Yes. Pregnancy and lactation substantially increase iodine requirements — the developing fetus depends entirely on maternal thyroid hormone in the first trimester for brain development. Prenatal protocols should include adequate iodine (typically 150-220 mcg daily) alongside selenium and iron. This is one context where the deficiency risk significantly outweighs the autoimmunity risk for most individuals, though antibody status should still inform the approach.
References
- Zimmermann, M. B., & Boelaert, K. (2015). Iodine deficiency and thyroid disorders. The Lancet Diabetes & Endocrinology, 3(4), 286-295. https://doi.org/10.1016/S2213-8587(14)70225-6
- Triggiani, V., Tafaro, E., Giagulli, V. A., Sabbà, C., Resta, F., Licchelli, B., & Guastamacchia, E. (2009). Role of iodine, selenium and other micronutrients in thyroid function and disorders. Endocrine, Metabolic & Immune Disorders-Drug Targets, 9(3), 277-294.
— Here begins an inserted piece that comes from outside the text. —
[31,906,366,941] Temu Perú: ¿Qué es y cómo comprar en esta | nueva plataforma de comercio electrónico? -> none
- Chaker, L., Bianco, A. C., Jonklaas, J., & Peeters, R. P. (2017). Hypothyroidism. The Lancet, 390(10101), 1550-1562. https://doi.org/10.1016/S0140-6736(17)30703-1
- Beard, J. L., Borel, M. J., & Derr, J. (1990). Impaired thermoregulation and thyroid function in iron-deficiency anemia. American Journal of Clinical Nutrition, 52(5), 813-819.
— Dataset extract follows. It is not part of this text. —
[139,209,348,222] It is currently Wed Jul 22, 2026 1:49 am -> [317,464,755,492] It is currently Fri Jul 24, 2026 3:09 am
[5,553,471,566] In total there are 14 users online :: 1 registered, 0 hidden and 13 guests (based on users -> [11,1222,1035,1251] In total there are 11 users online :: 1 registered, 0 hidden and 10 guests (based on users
- Ventura, M., Melo, M., & Carrilho, F. (2017). Selenium and thyroid disease: From pathophysiology to treatment. International Journal of Endocrinology, 2017, 1297658. https://doi.org/10.1155/2017/1297658
- Bianco, A. C., Salvatore, D., Gereben, B., Berry, M. J., & Larsen, P. R. (2002). Biochemistry, cellular and molecular biology, and physiological roles of the iodothyronine selenodeiodinases. Endocrine Reviews, 23(1), 38-89. https://doi.org/10.1210/edrv.23.1.0455
- Köhrle, J., Jakob, F., Contempré, B., & Dumont, J. E. (2005). Selenium, the thyroid, and the endocrine system. Endocrine Reviews, 26(7), 944-984. https://doi.org/10.1210/er.2001-0034
- Toulis, K. A., Anastasilakis, A. D., Tzellos, T. G., Goulis, D. G., & Kouvelas, D. (2010). Selenium supplementation in the treatment of Hashimoto's thyroiditis: A systematic review and a meta-analysis. Thyroid, 20(10), 1163-1173. https://doi.org/10.1089/thy.2009.0351
- Wang, F., Wang, Y., Wang, L., Wang, X., Sun, C., Xing, M., & Zhao, Y. (2023). Selenium and thyroid diseases. Frontiers in Endocrinology, 14, 1133000. https://doi.org/10.3389/fendo.2023.1133000
- Olin, K. L., Walter, R. M., & Keen, C. L. (1994). Copper deficiency affects selenoglutathione peroxidase and selenodeiodinase activities and antioxidant defense in weanling rats. American Journal of Clinical Nutrition, 59(3), 654-658.